====== Task input ======

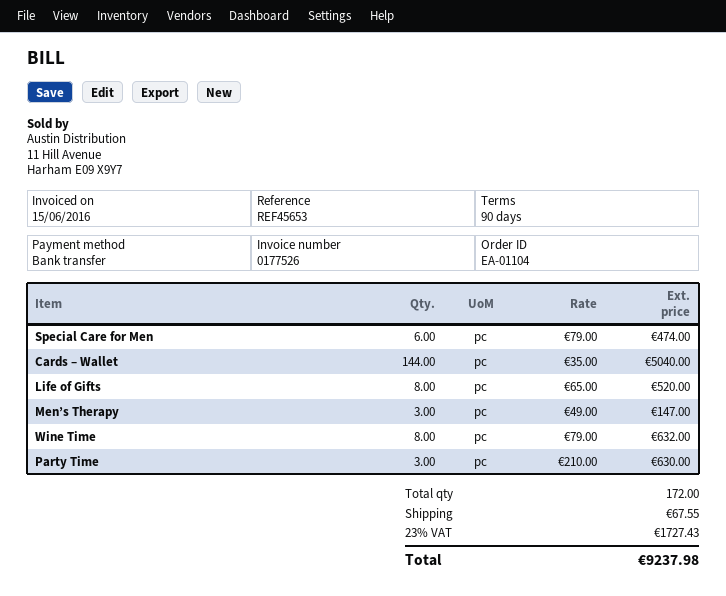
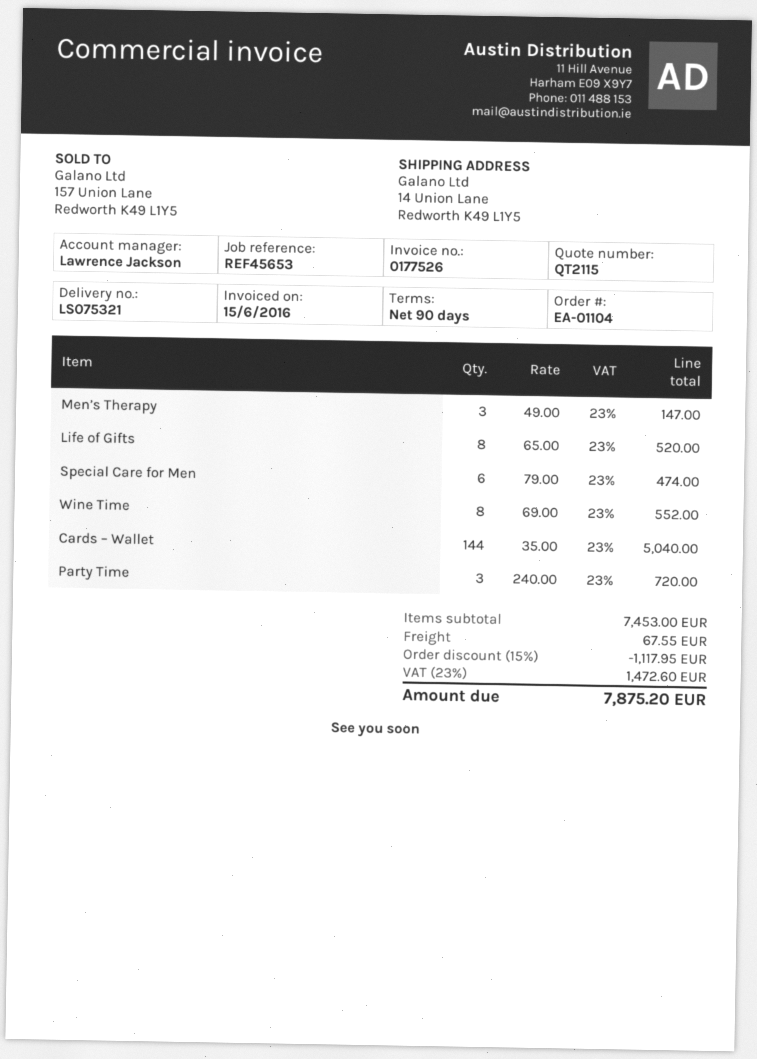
Wine Time: 8 x 79.00 = 632.00 -> 8 x 69.00 = 552.00
Party Time: 3 x 210.00 = 630.00 -> 3 x 240.00 = 720.00
discount: none -> 15% = 1117.95
tax: 23% = 1727.43 -> 23% = 1472.60
total: 9237.98 -> 7875.20

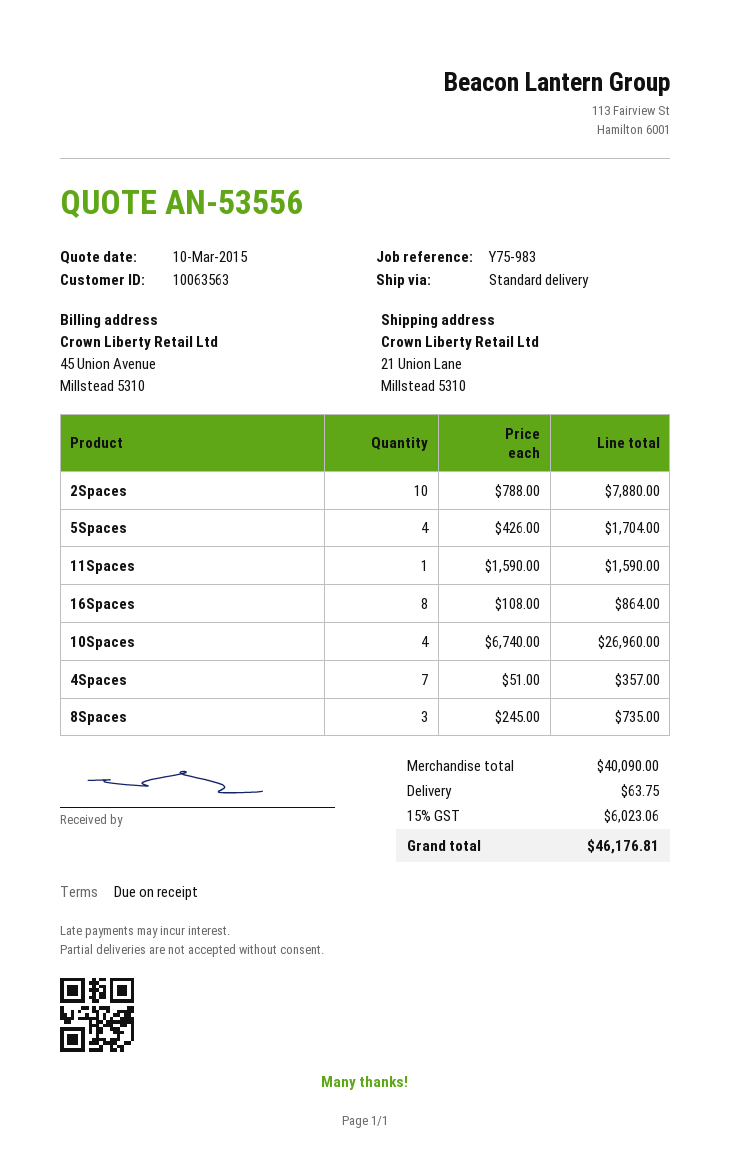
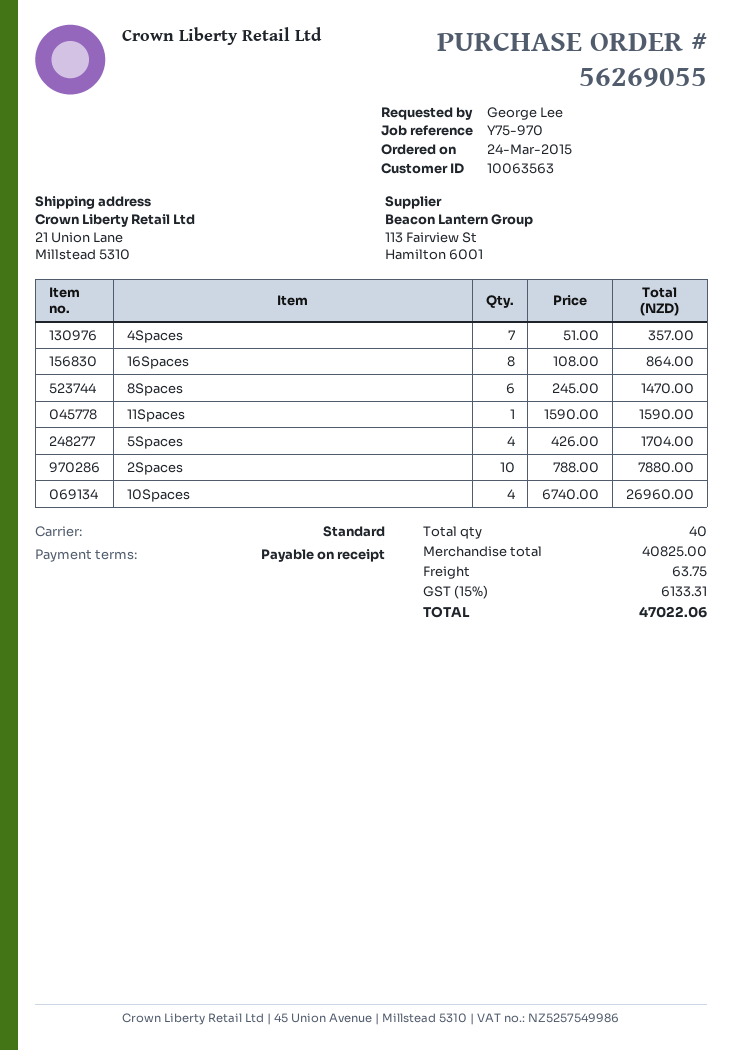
reference: Y75-983 -> Y75-970
8Spaces: 3 x 245.00 = 735.00 -> 6 x 245.00 = 1470.00
subtotal: 40090.00 -> 40825.00
tax: 15% = 6023.06 -> 15% = 6133.31
total: 46176.81 -> 47022.06

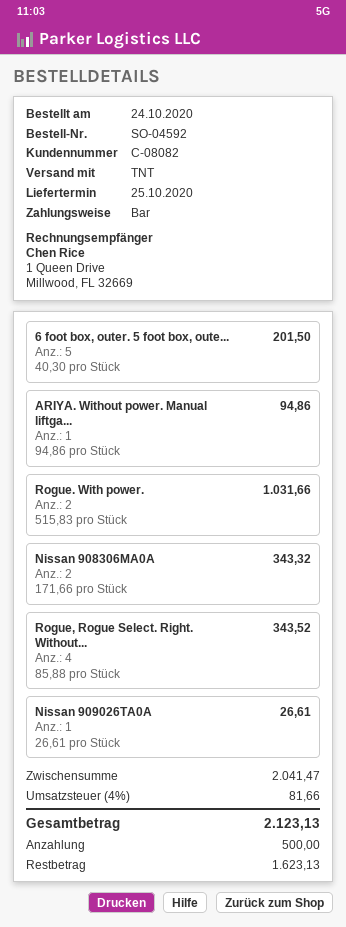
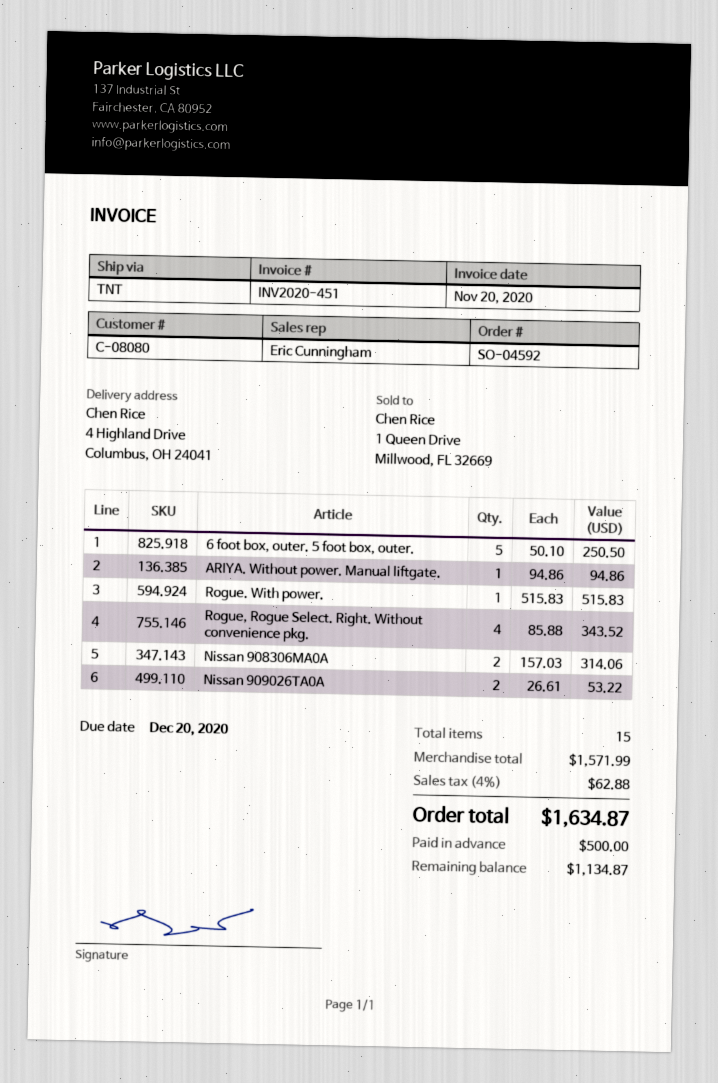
customer number: C-08082 -> C-08080
6 foot box, outer. 5 foot box, oute...: 5 x 40.30 = 201.50 -> 5 x 50.10 = 250.50
Rogue. With power.: 2 x 515.83 = 1031.66 -> 1 x 515.83 = 515.83
Nissan 908306MA0A: 2 x 171.66 = 343.32 -> 2 x 157.03 = 314.06
Nissan 909026TA0A: 1 x 26.61 = 26.61 -> 2 x 26.61 = 53.22
subtotal: 2041.47 -> 1571.99
tax: 4% = 81.66 -> 4% = 62.88
total: 2123.13 -> 1634.87
balance: 1623.13 -> 1134.87

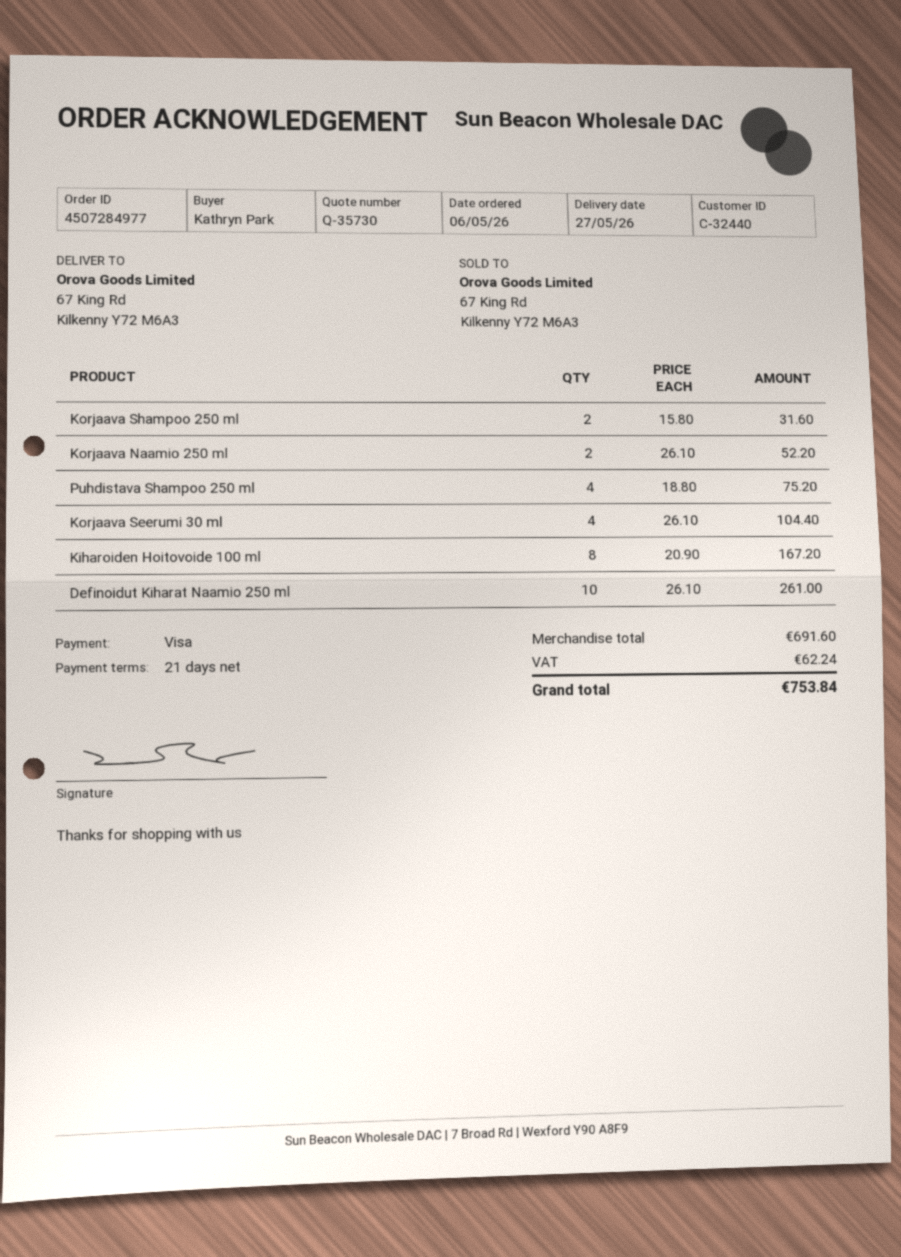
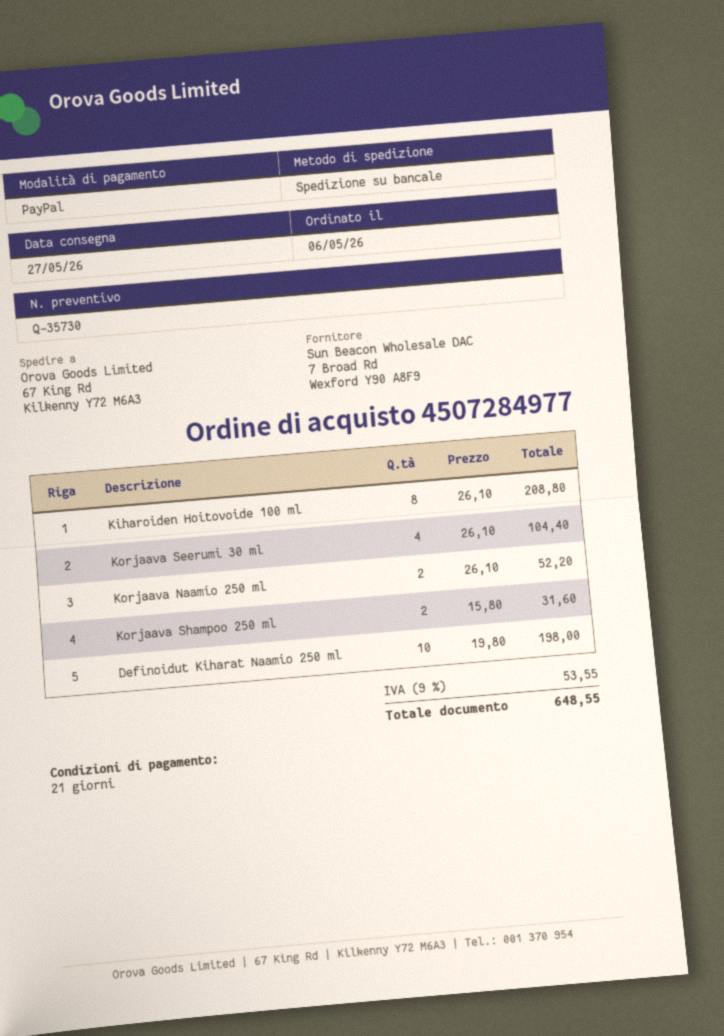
payment method: Visa -> PayPal
Puhdistava Shampoo 250 ml: 4 x 18.80 = 75.20 -> none
Kiharoiden Hoitovoide 100 ml: 8 x 20.90 = 167.20 -> 8 x 26.10 = 208.80
Definoidut Kiharat Naamio 250 ml: 10 x 26.10 = 261.00 -> 10 x 19.80 = 198.00
tax: 62.24 -> 53.55
total: 753.84 -> 648.55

======

— Exercise description —
Write the listing out a second time exactly, dropping all images.

— Response to the task —
Wine Time: 8 x 79.00 = 632.00 -> 8 x 69.00 = 552.00
Party Time: 3 x 210.00 = 630.00 -> 3 x 240.00 = 720.00
discount: none -> 15% = 1117.95
tax: 23% = 1727.43 -> 23% = 1472.60
total: 9237.98 -> 7875.20

reference: Y75-983 -> Y75-970
8Spaces: 3 x 245.00 = 735.00 -> 6 x 245.00 = 1470.00
subtotal: 40090.00 -> 40825.00
tax: 15% = 6023.06 -> 15% = 6133.31
total: 46176.81 -> 47022.06

customer number: C-08082 -> C-08080
6 foot box, outer. 5 foot box, oute...: 5 x 40.30 = 201.50 -> 5 x 50.10 = 250.50
Rogue. With power.: 2 x 515.83 = 1031.66 -> 1 x 515.83 = 515.83
Nissan 908306MA0A: 2 x 171.66 = 343.32 -> 2 x 157.03 = 314.06
Nissan 909026TA0A: 1 x 26.61 = 26.61 -> 2 x 26.61 = 53.22
subtotal: 2041.47 -> 1571.99
tax: 4% = 81.66 -> 4% = 62.88
total: 2123.13 -> 1634.87
balance: 1623.13 -> 1134.87

payment method: Visa -> PayPal
Puhdistava Shampoo 250 ml: 4 x 18.80 = 75.20 -> none
Kiharoiden Hoitovoide 100 ml: 8 x 20.90 = 167.20 -> 8 x 26.10 = 208.80
Definoidut Kiharat Naamio 250 ml: 10 x 26.10 = 261.00 -> 10 x 19.80 = 198.00
tax: 62.24 -> 53.55
total: 753.84 -> 648.55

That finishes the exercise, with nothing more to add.